R8 is NOT the current sense resistor. That's R7. The value of R8 is not overly critical, but the value of R7 needs to be well known in order to make accurate measurements.

The circuit for the top two motors is the same.

• kenzo42 and Ya’akov

#### kenzo42

Joined Feb 26, 2014
45
To provide a bit more detail, the motor current for the two motors (M2 and M4) must pass through R7. This results in a voltage difference across it. This voltage is then passed through a low-pass filter formed by R8 and the parallel combination of C4 and C6.

R8 is NOT the current sense resistor. That's R7. The value of R8 is not overly critical, but the value of R7 needs to be well known in order to make accurate measurements.

The circuit for the top two motors is the same.
Thanks for the reply. When you say well known value, does it just need to be your standard 1% tolerance resistor or is there another type of resistor that's even more precise?

#### WBahn

Joined Mar 31, 2012
28,192
Thanks for the reply. When you say well known value, does it just need to be your standard 1% tolerance resistor or is there another type of resistor that's even more precise?
There are certainly more precise resistors than 1%. Also, it doesn't have to be a precision resistor, as long as it's actual value is well known, such as by measuring it.

How well it has to be known depends on how accurate you want the voltage measurement to be.

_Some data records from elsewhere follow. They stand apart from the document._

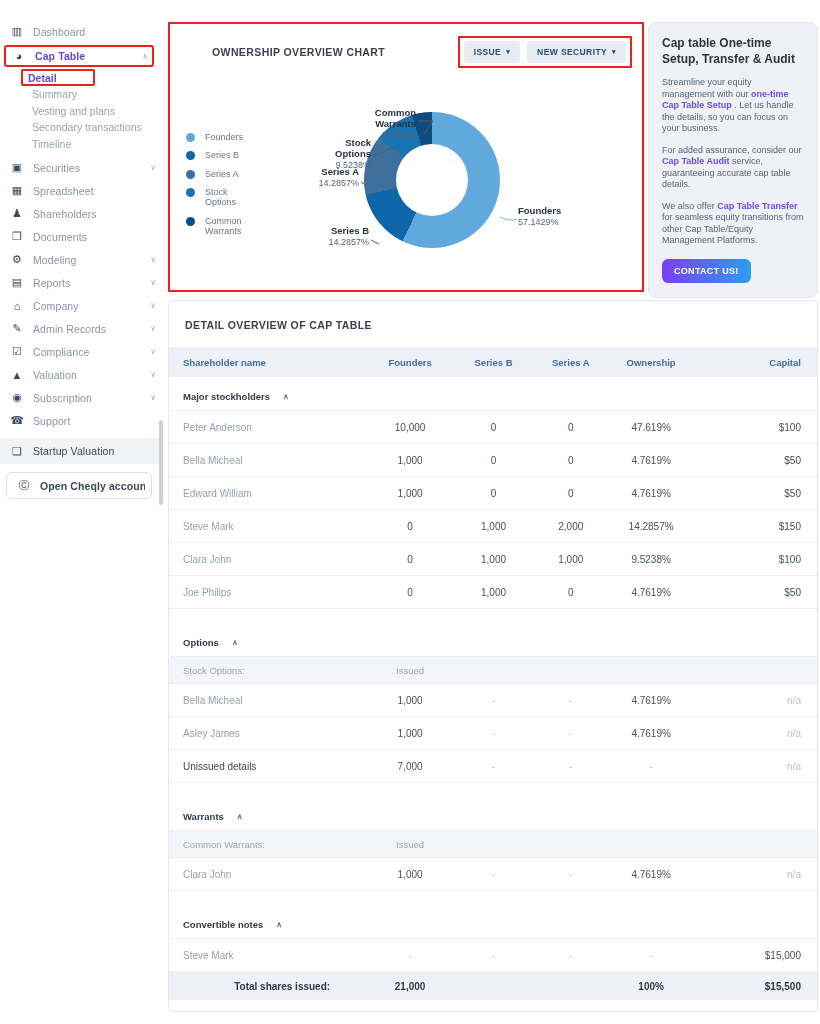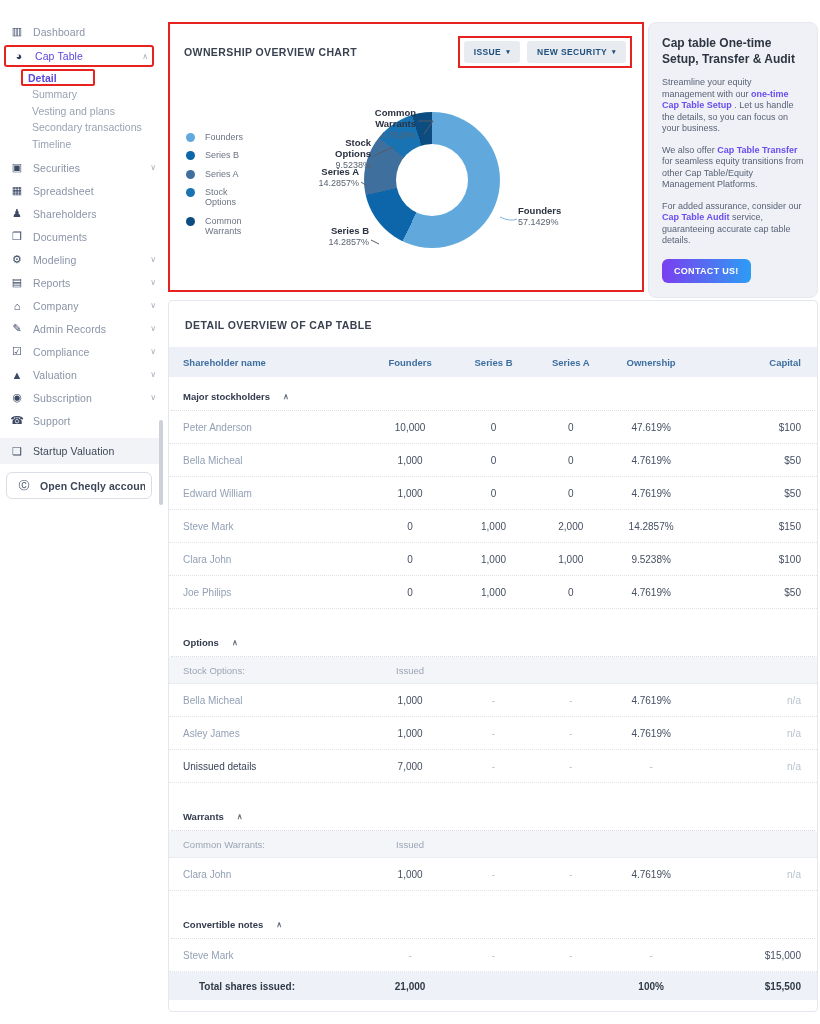--- a/index.html
+++ b/index.html
@@ -12,7 +12,7 @@
   .s-item { display:flex; align-items:center; gap:9px; height:23px; padding:0 6px 0 10px; cursor:pointer; }
   .s-icon { width:14px; font-size:11px; color:#3c4964; text-align:center; flex:0 0 14px; }
   .s-label { font-size:10.5px; color:#8a93a6; letter-spacing:.1px; white-space:nowrap; overflow:hidden; }
-  .s-item.active .s-label { color:#5b48dd; font-weight:normal; }
+  .s-item.active .s-label { color:#5b48dd; font-weight:bold; }
   .s-item.active .s-icon { color:#2e3a5c; }
   .s-chev { margin-left:auto; font-size:8px; color:#a6adbd; }
   .s-item.boxed { border:2px solid #e8221f; border-radius:3px; margin:2px 8px 2px 4px; padding:0 4px 0 6px; height:22px; }

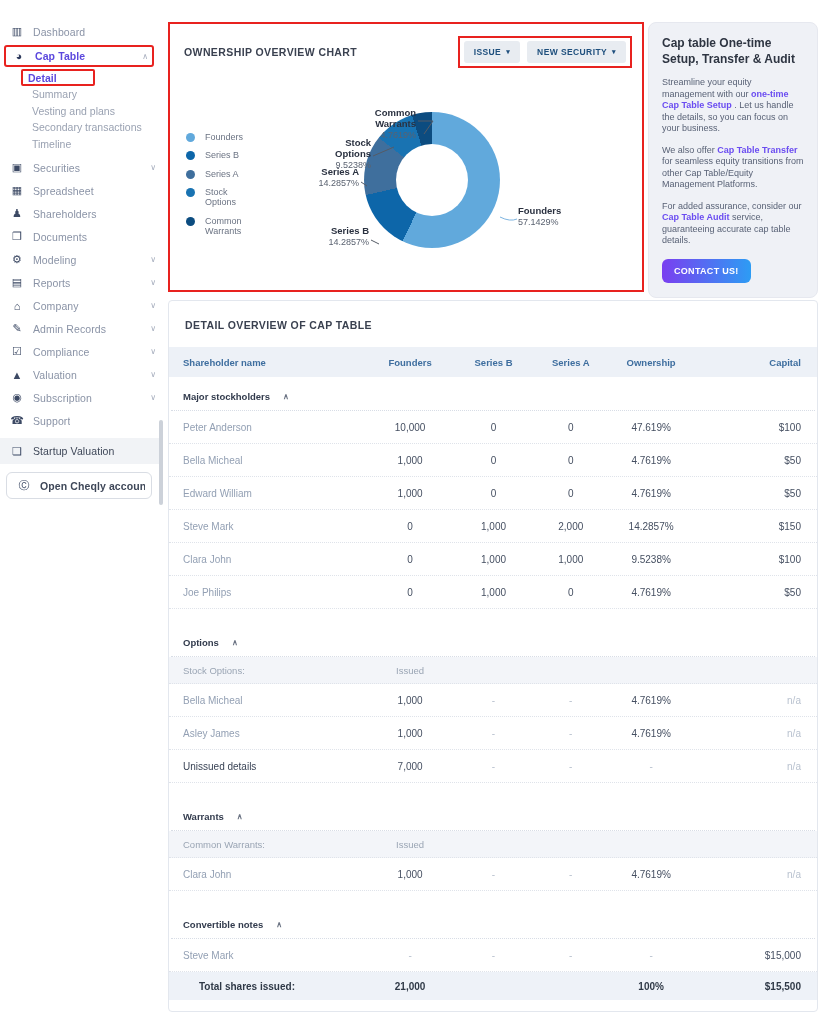--- a/index.html
+++ b/index.html
@@ -29,7 +29,7 @@
   
   .chart-card { position:absolute; left:168px; top:22px; width:476px; height:270px; background:#fff; border:2px solid #e8221f; }
   .card-head { display:flex; align-items:center; justify-content:space-between; padding:12px 10px 0 14px; }
-  .card-title { font-size:10.5px; font-weight:bold; color:#3a4150; letter-spacing:.4px; }
+  .card-title { font-size:10.5px; font-weight:bold; color:#3a4150; letter-spacing:.4px;margin-left:28px; }
   .annot-box { display:flex; gap:7px; border:2px solid #e8221f; padding:3px 4px; }
   .chip-btn { display:inline-flex; align-items:center; gap:5px; background:#e8ecf1; border:none; border-radius:3px; color:#1e4f7d; font-family:inherit; font-size:8.5px; font-weight:bold; letter-spacing:.4px; padding:6px 10px; cursor:pointer; }
   .chip-btn .caret { font-size:7px; }

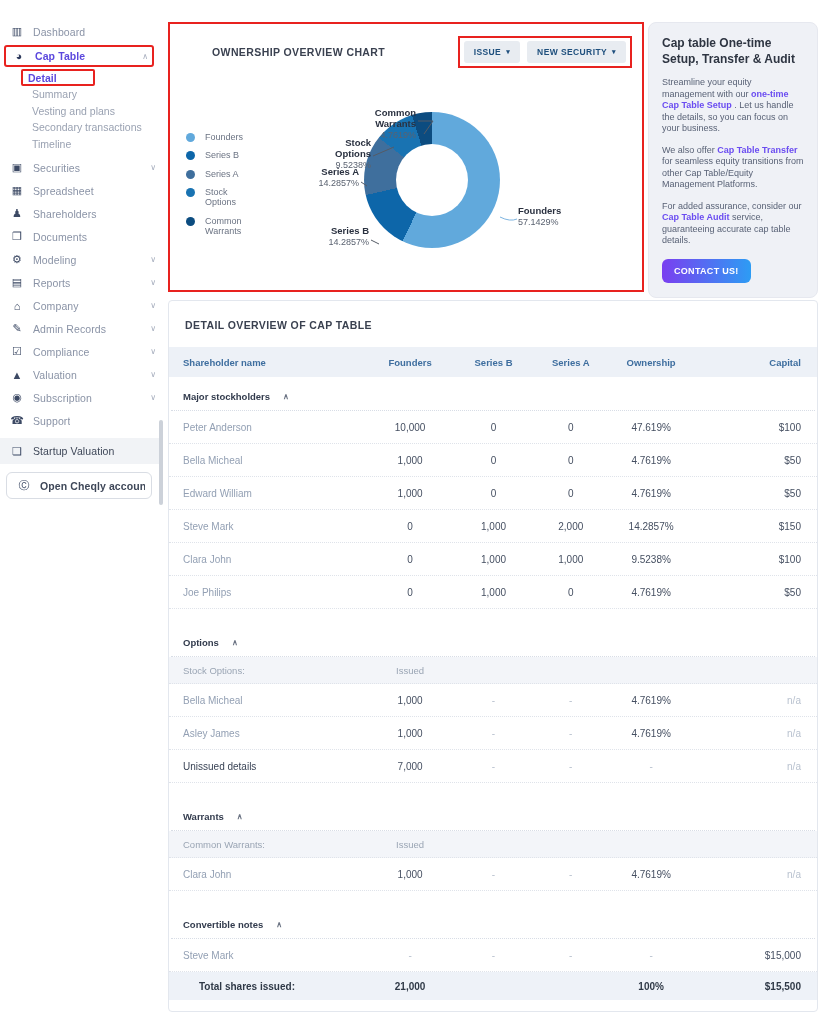--- a/index.html
+++ b/index.html
@@ -245,8 +245,8 @@
     <h3 class="promo-title">Cap table One-time Setup, Transfer &amp; Audit</h3>
     <div id="promo-body">
         <p class="promo-p"><span>Streamline your equity management with our </span><span class="promo-link">one-time Cap Table Setup</span><span> . Let us handle the details, so you can focus on your business.</span></p>
+        <p class="promo-p"><span>For added assurance, consider our </span><span class="promo-link">Cap Table Audit</span><span> service, guaranteeing accurate cap table details.</span></p>
         <p class="promo-p"><span>We also offer </span><span class="promo-link">Cap Table Transfer</span><span> for seamless equity transitions from other Cap Table/Equity Management Platforms.</span></p>
-        <p class="promo-p"><span>For added assurance, consider our </span><span class="promo-link">Cap Table Audit</span><span> service, guaranteeing accurate cap table details.</span></p>
       </div>
     <button class="contact-btn">CONTACT US!</button>
   </aside>

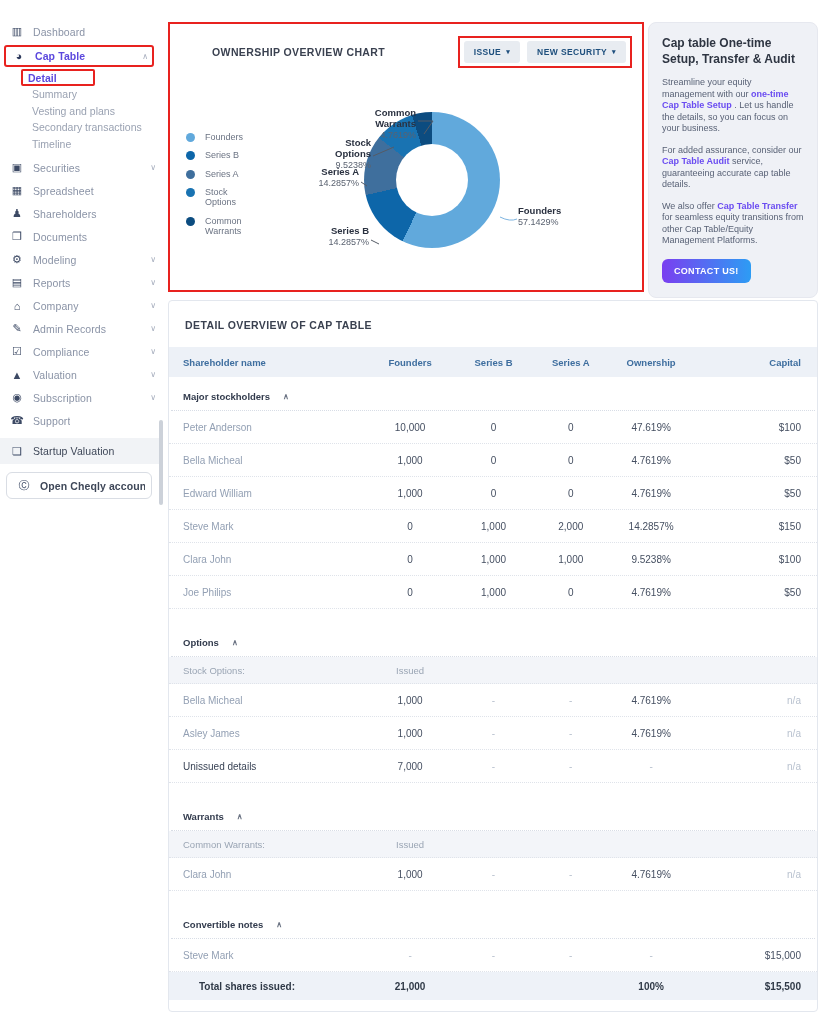--- a/index.html
+++ b/index.html
@@ -77,7 +77,7 @@
   .subhead > div:first-child { text-align:left; }
   .total { background:#eef2f8; height:28px; margin-top:0; }
   .total > div { font-weight:bold; color:#2f3947; font-size:10px; }
-  .total > div:first-child { text-align:left;margin-left:16px; }
+  .total > div:first-child { text-align:center;margin-left:16px; }
   .sec-gap { height:14px; }
 </style>
 </head>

As to the type of resistor, about the only thing that you might need to consider is how stable the value is, particularly with temperature. But depending on how well you need to know the voltage, that may not even be a factor.

• dcbingaman and kenzo42

#### MisterBill2

Joined Jan 23, 2018
14,280
The values of the two resistors, R5 annd R7, are partly blocked by the squares drawn around them, so are they 1.4 ohms or 1.4 K ohms? Each of the resistors is shunting a 1N60 diode, which I think are germanium diodes with a low forward drop. So the resistors appear to be current sampling resistors with a clamp diode to limit the voltage applied to the analog input.
So a reasonable guess is that the purpose of the resistors is for stall detection of whatever motors are connected.

#### kenzo42

Joined Feb 26, 2014
45
The values of the two resistors, R5 annd R7, are partly blocked by the squares drawn around them, so are they 1.4 ohms or 1.4 K ohms? Each of the resistors is shunting a 1N60 diode, which I think are germanium diodes with a low forward drop. So the resistors appear to be current sampling resistors with a clamp diode to limit the voltage applied to the analog input.
So a reasonable guess is that the purpose of the resistors is for stall detection of whatever motors are connected.
Would it make more sense to be 1.4k ohms? The circuit design here is definitely 1.4ohms, not 1.4k ohms. That was one thing I was wondering about too.

#### Ian0

Joined Aug 7, 2020
7,041
Would it make more sense to be 1.4k ohms? The circuit design here is definitely 1.4ohms, not 1.4k ohms. That was one thing I was wondering about too.
No, should be 1.4Ω. A motor which stalls at 500mA would give 0.7V, which is a convenient voltage for the processor to measure. 1.4k would limit the motor current to 3.5mA.